SOURCE RECORDS:
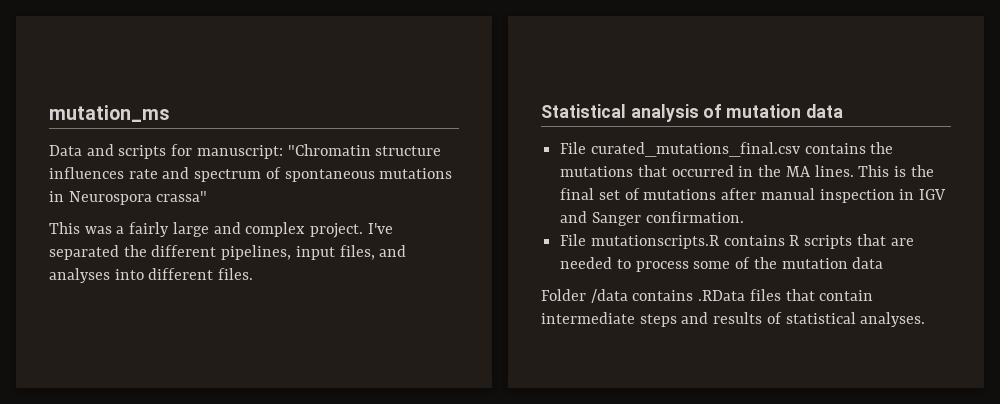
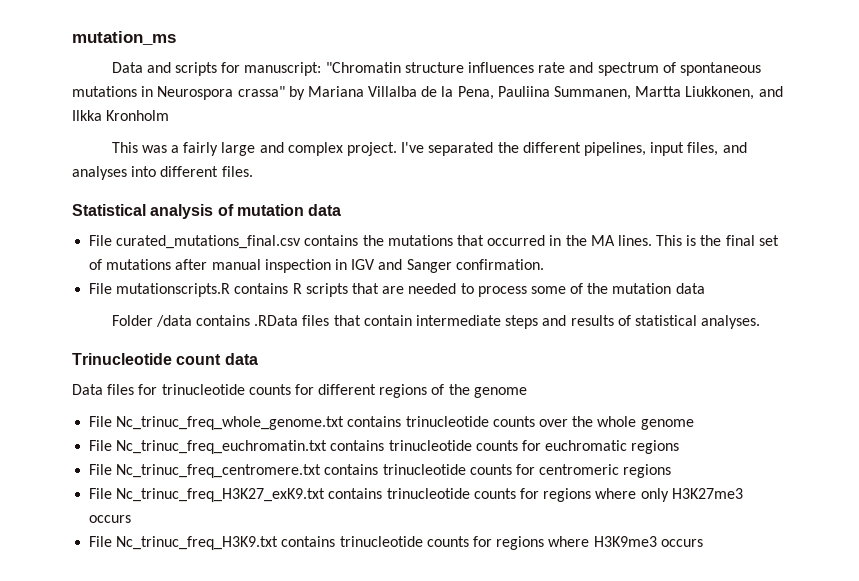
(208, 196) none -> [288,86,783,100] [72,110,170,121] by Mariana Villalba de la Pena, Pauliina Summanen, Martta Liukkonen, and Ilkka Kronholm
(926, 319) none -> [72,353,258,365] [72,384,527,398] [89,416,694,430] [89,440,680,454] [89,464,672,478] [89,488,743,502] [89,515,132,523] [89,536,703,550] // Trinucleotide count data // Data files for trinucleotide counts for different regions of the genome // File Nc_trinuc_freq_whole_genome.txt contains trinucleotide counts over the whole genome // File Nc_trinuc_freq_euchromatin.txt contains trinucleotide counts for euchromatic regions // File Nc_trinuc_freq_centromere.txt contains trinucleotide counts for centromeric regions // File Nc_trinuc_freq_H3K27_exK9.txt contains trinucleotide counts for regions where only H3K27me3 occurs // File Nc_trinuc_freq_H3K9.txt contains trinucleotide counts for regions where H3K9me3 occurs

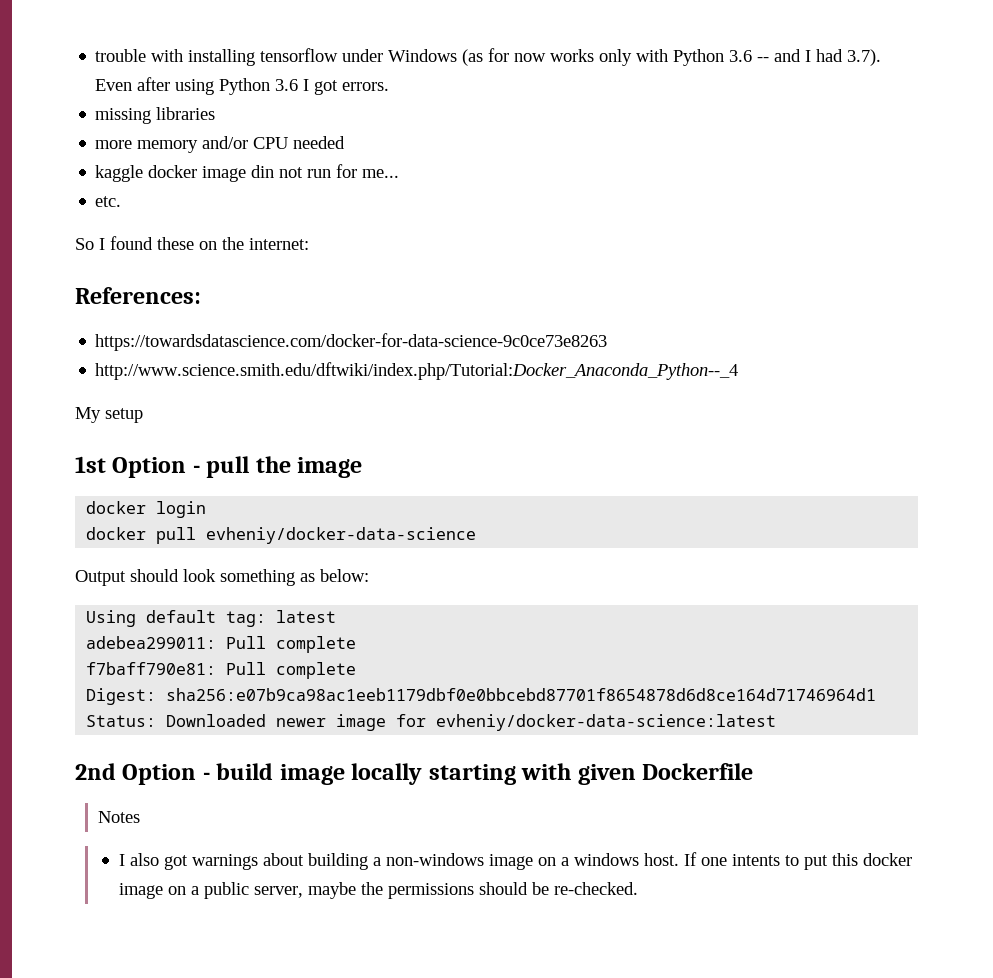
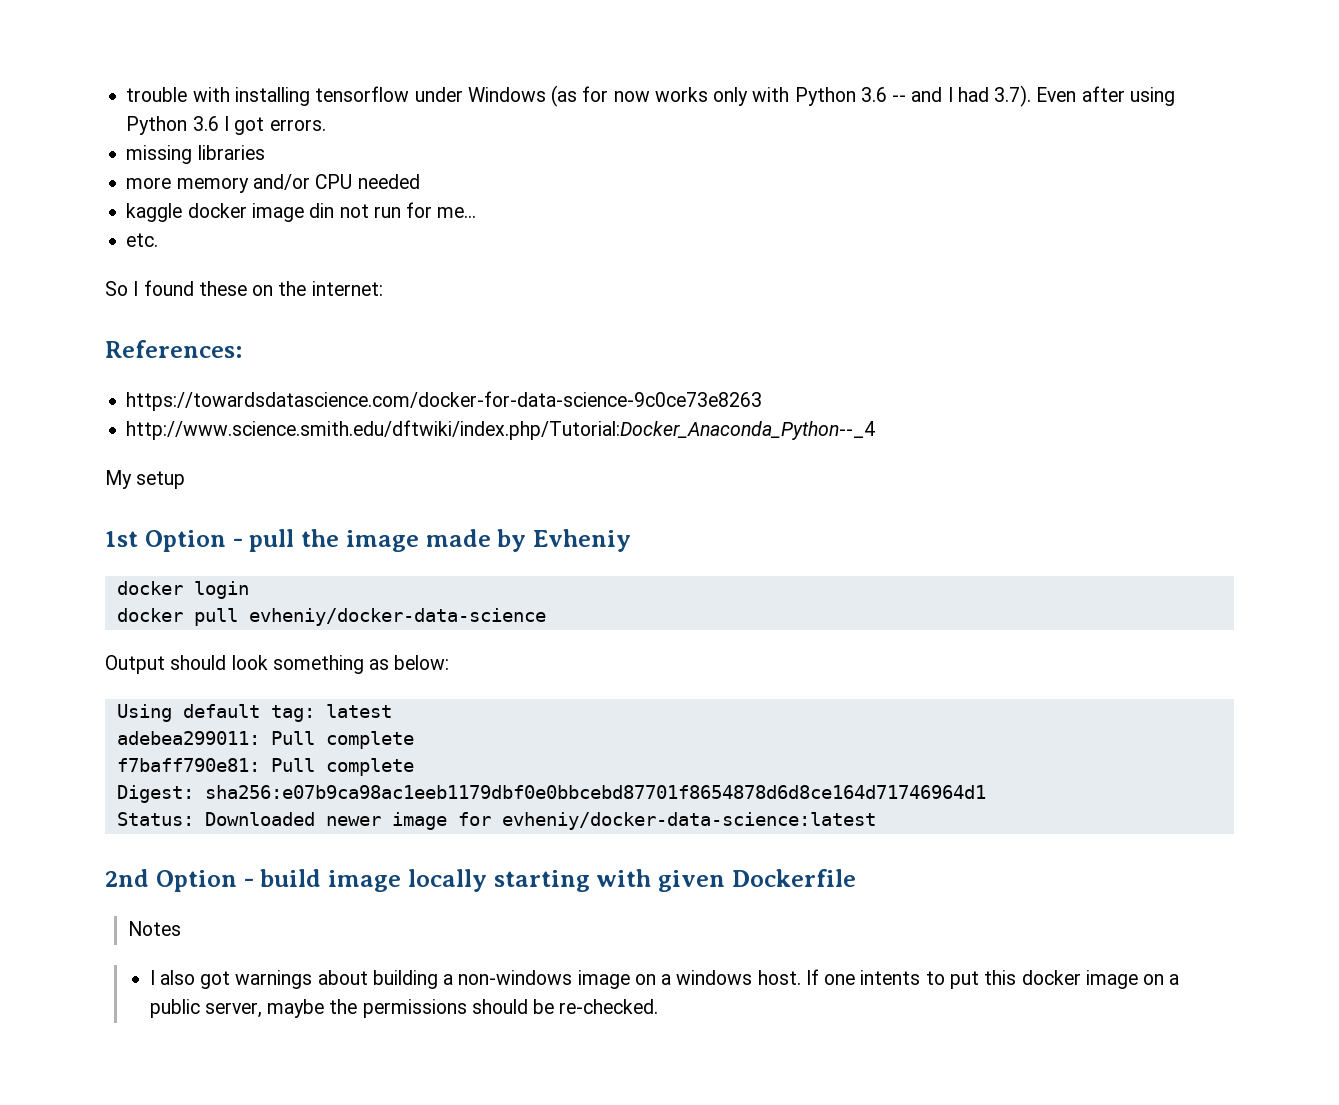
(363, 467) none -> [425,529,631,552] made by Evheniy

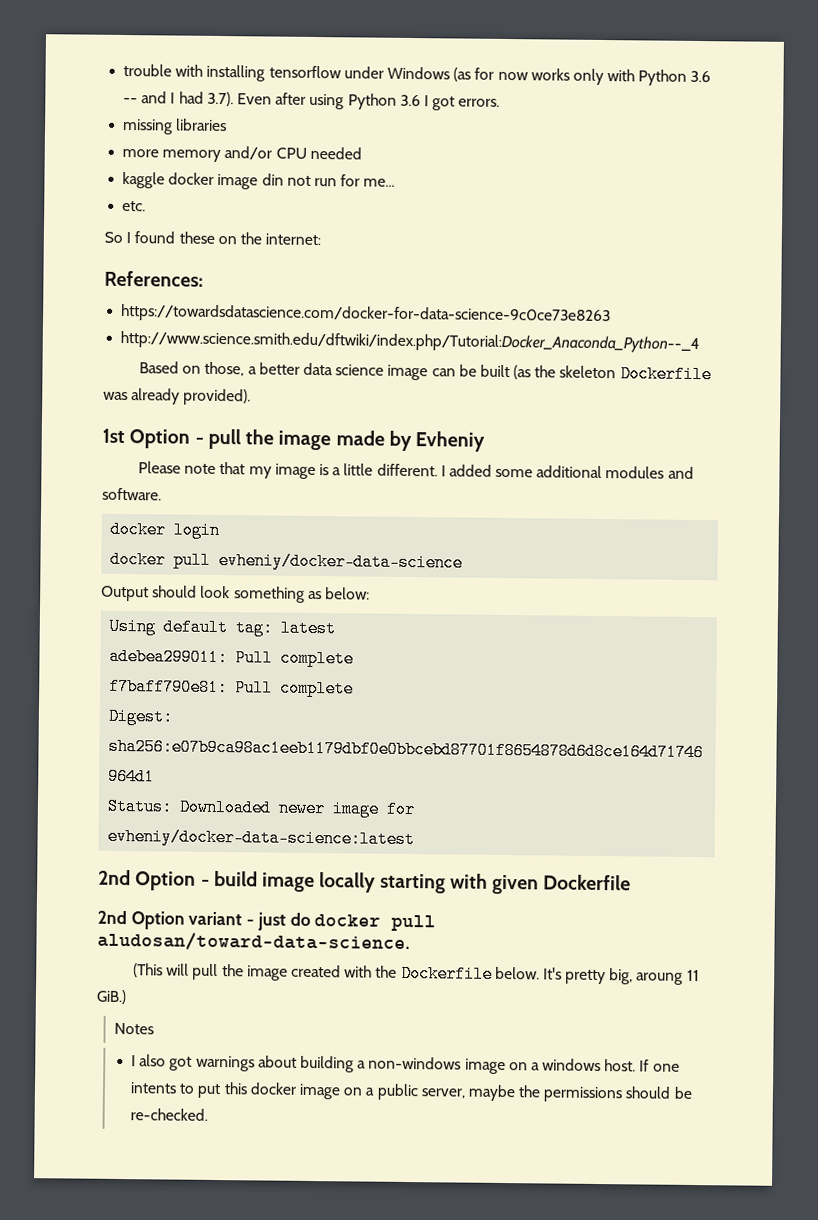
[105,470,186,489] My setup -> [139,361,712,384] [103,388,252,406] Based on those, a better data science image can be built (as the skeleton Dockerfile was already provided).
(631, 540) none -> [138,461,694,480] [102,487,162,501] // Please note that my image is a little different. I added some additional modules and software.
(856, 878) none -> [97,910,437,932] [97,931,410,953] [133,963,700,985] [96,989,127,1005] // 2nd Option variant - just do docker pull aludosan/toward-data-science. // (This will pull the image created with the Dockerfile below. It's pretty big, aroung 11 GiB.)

---

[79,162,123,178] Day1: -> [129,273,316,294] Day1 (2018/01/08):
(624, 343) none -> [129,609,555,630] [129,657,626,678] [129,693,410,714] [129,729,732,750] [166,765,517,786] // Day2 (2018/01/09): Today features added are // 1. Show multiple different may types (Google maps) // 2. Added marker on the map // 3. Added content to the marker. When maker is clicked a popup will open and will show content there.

EXERCISE AIM:
Gather up every line from the listing above in which the word "added" occurs.

EXPECTED OUTPUT:
(631, 540) none -> [138,461,694,480] [102,487,162,501] // Please note that my image is a little different. I added some additional modules and software.
(624, 343) none -> [129,609,555,630] [129,657,626,678] [129,693,410,714] [129,729,732,750] [166,765,517,786] // Day2 (2018/01/09): Today features added are // 1. Show multiple different may types (Google maps) // 2. Added marker on the map // 3. Added content to the marker. When maker is clicked a popup will open and will show content there.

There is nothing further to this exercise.